* _Extracted data_
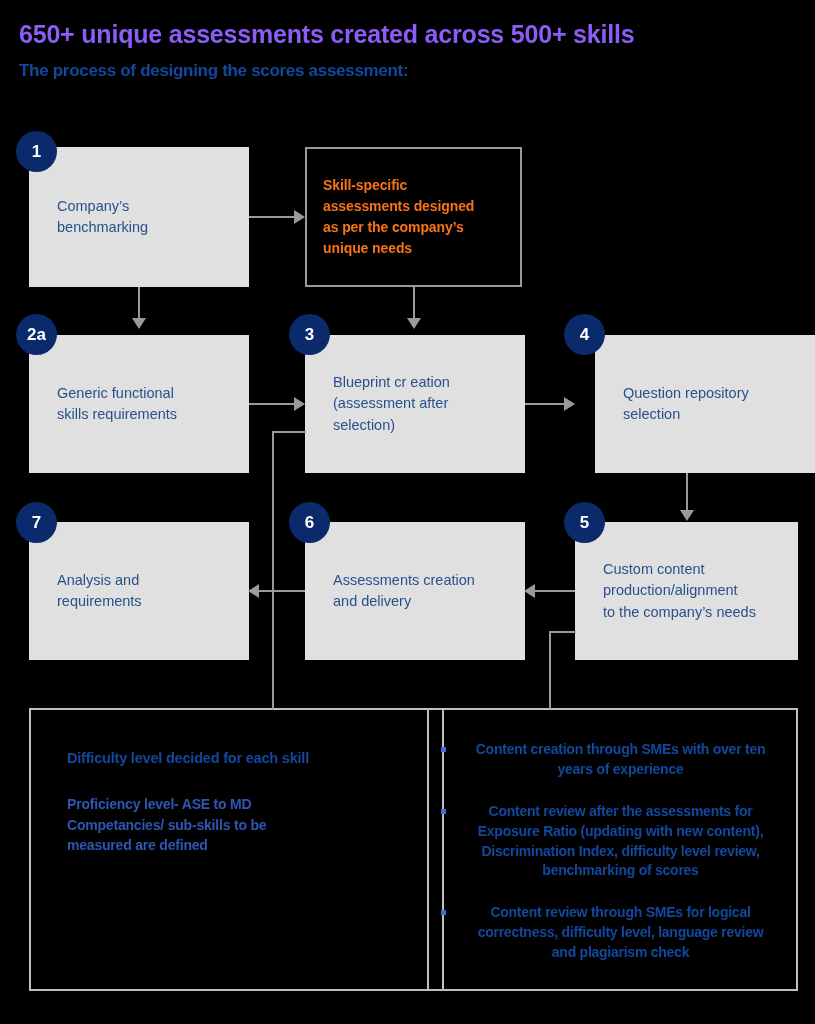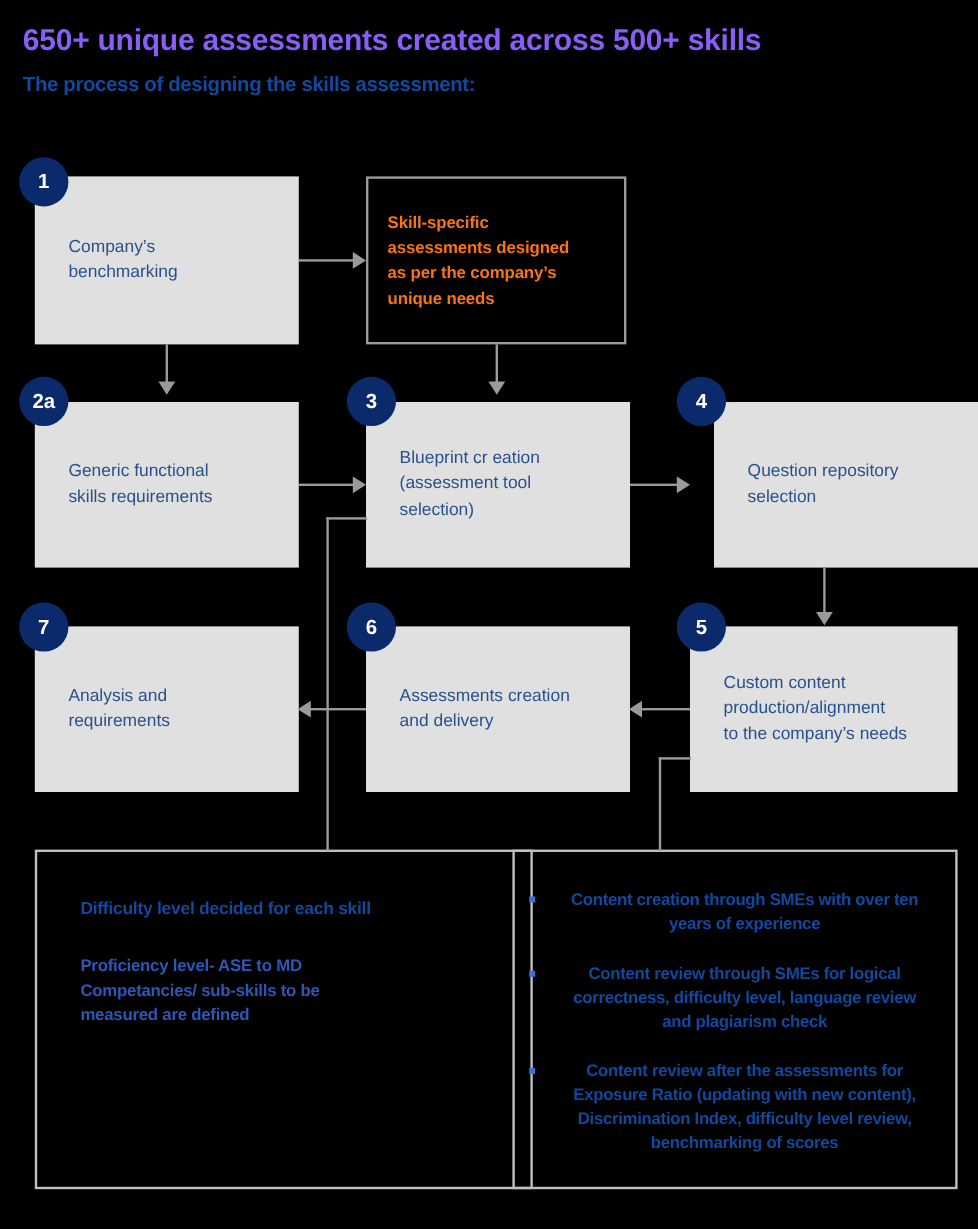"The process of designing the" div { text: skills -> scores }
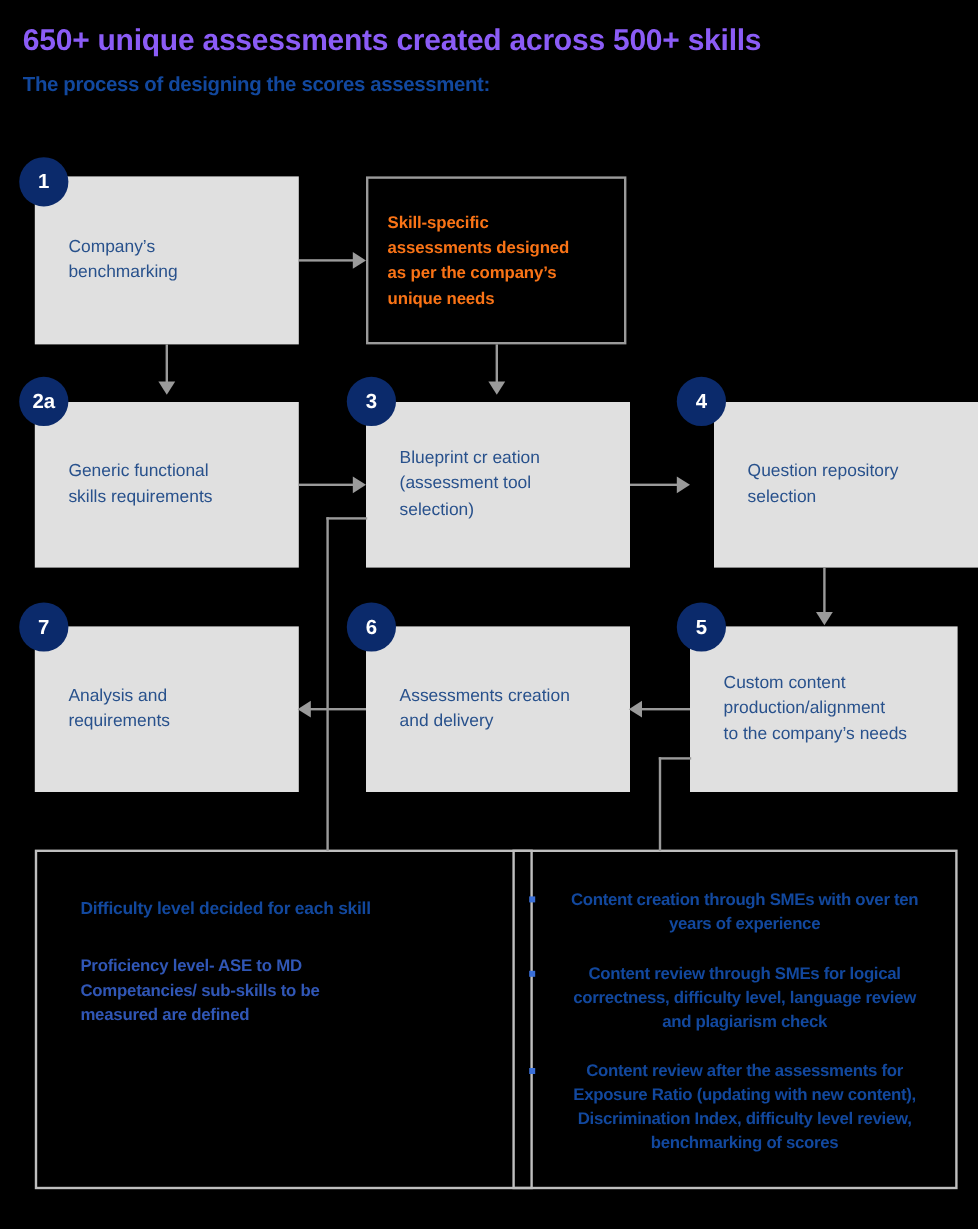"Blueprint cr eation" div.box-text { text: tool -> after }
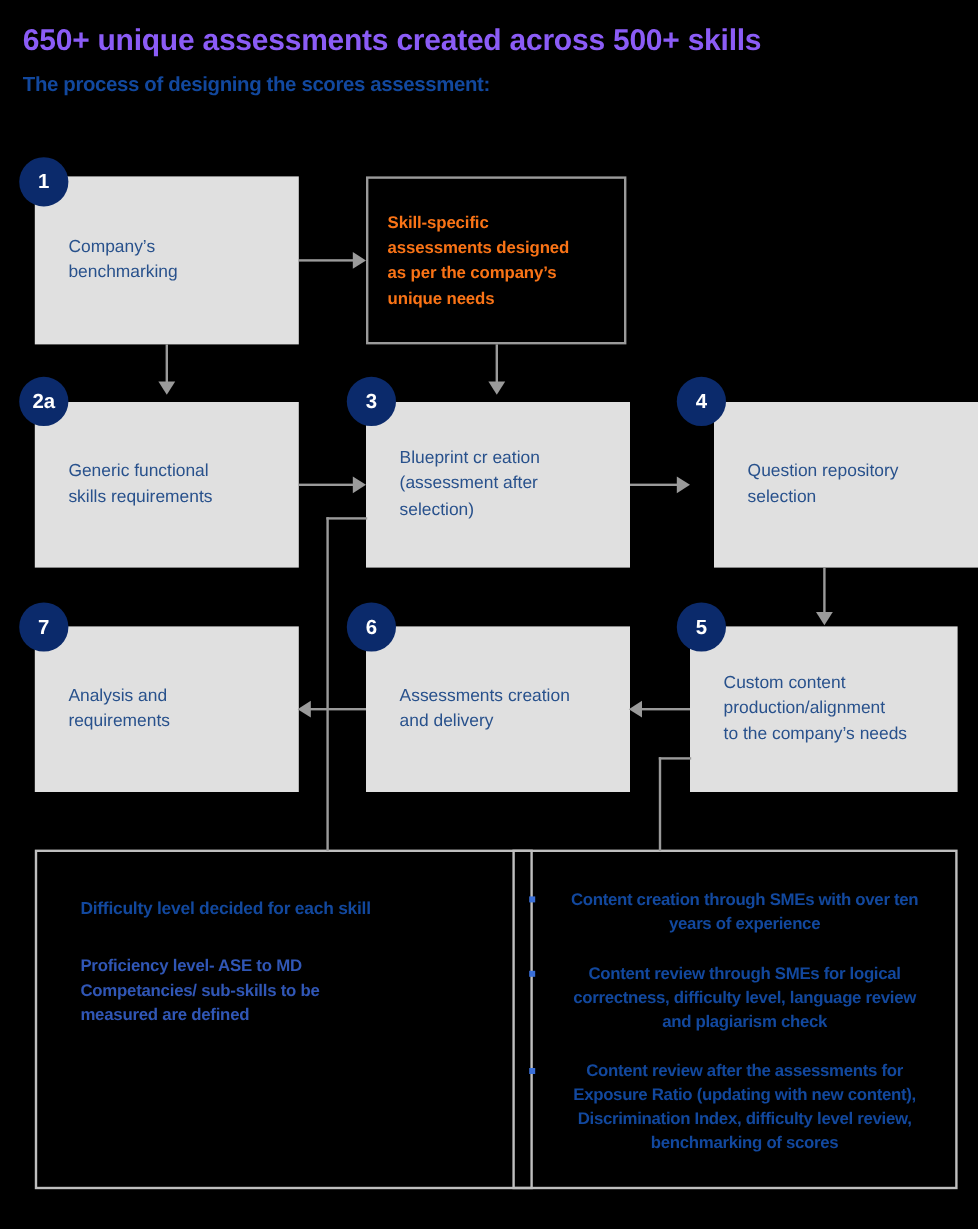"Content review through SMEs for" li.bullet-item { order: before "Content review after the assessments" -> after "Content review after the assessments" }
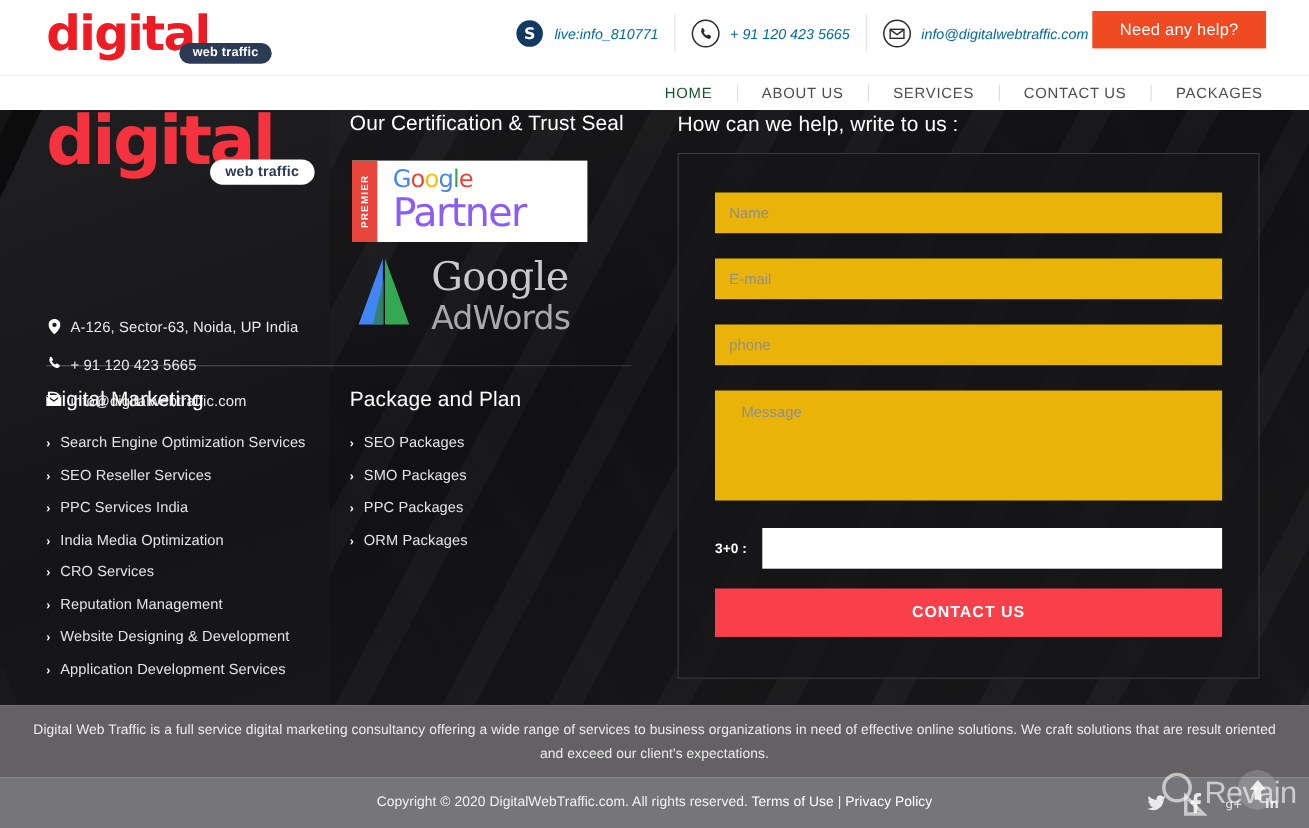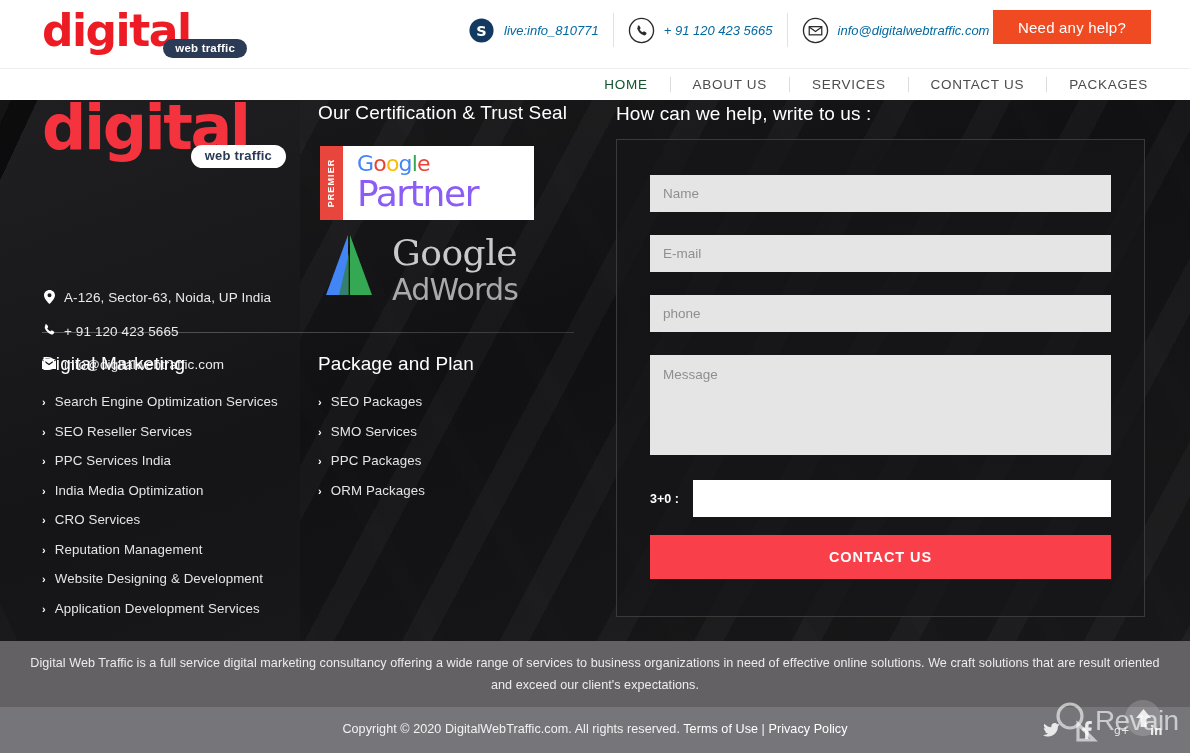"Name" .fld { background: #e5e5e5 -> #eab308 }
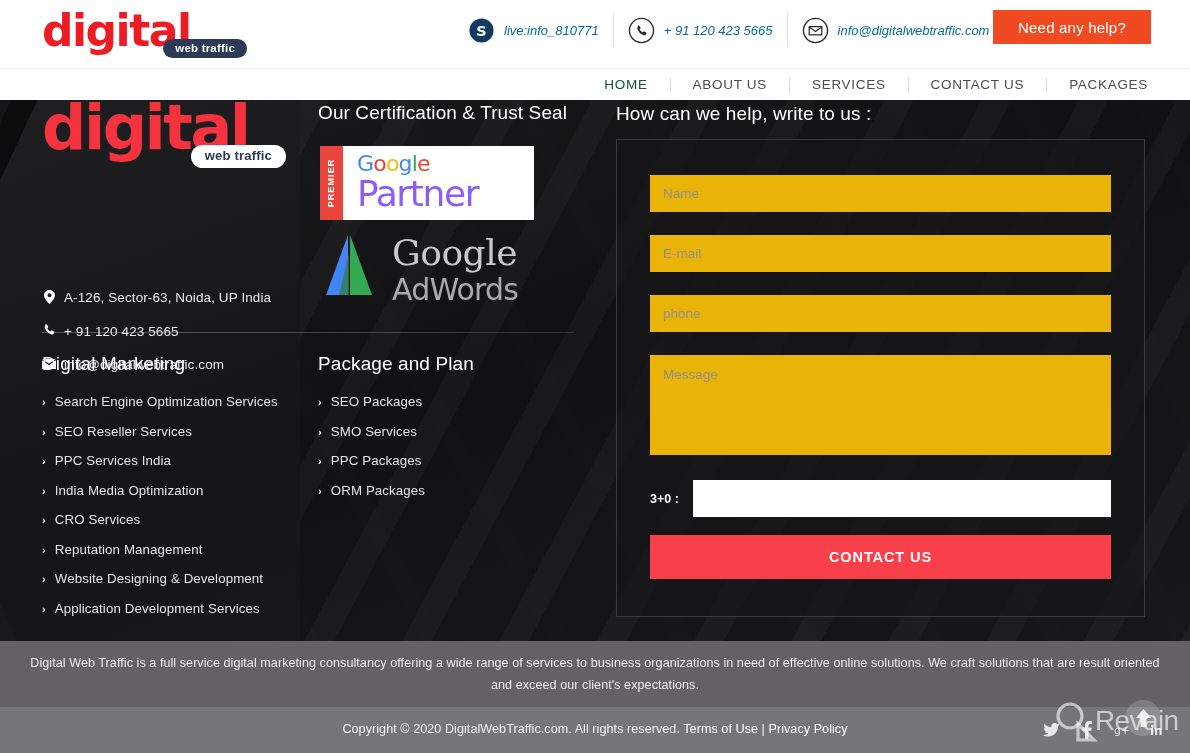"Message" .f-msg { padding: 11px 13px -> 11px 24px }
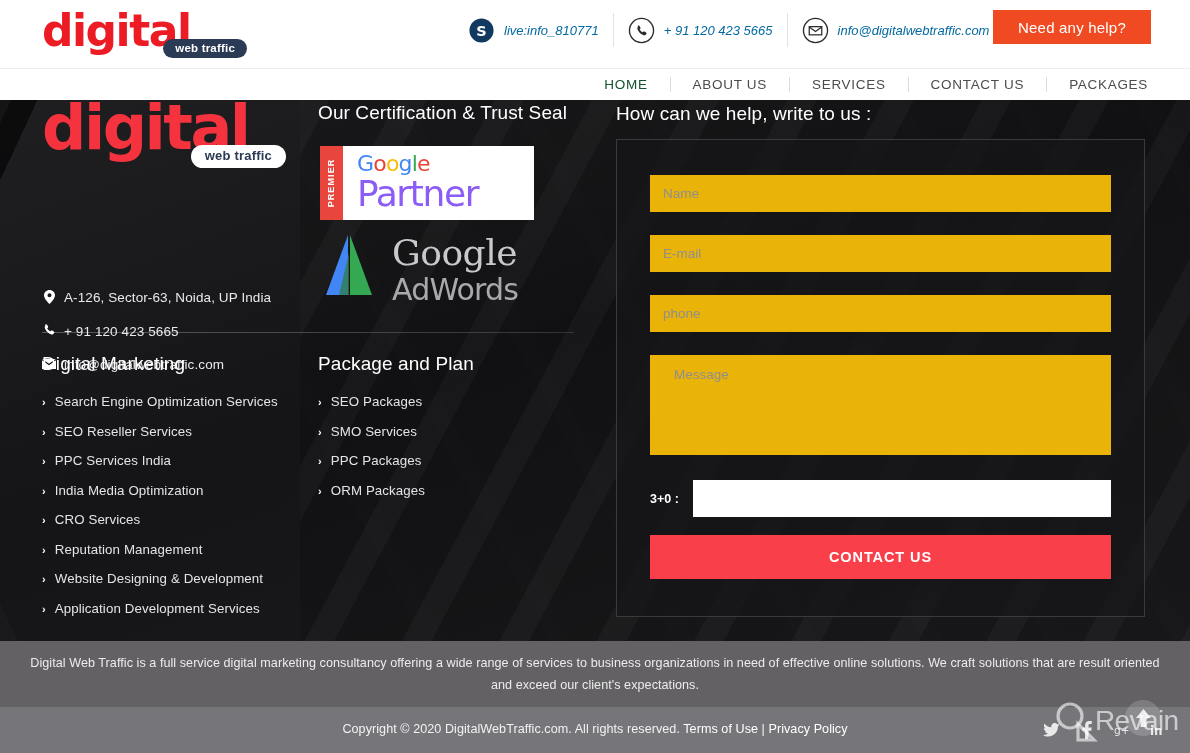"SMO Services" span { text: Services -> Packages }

* _What is expected_
A verbatim copy of the material is needed; pictures are not to appear in it.

* _Solution to the problem_
"The process of designing the" div { text: skills -> scores }
"Blueprint cr eation" div.box-text { text: tool -> after }
"Content review through SMEs for" li.bullet-item { order: before "Content review after the assessments" -> after "Content review after the assessments" }
"Name" .fld { background: #e5e5e5 -> #eab308 }
"Message" .f-msg { padding: 11px 13px -> 11px 24px }
"SMO Services" span { text: Services -> Packages }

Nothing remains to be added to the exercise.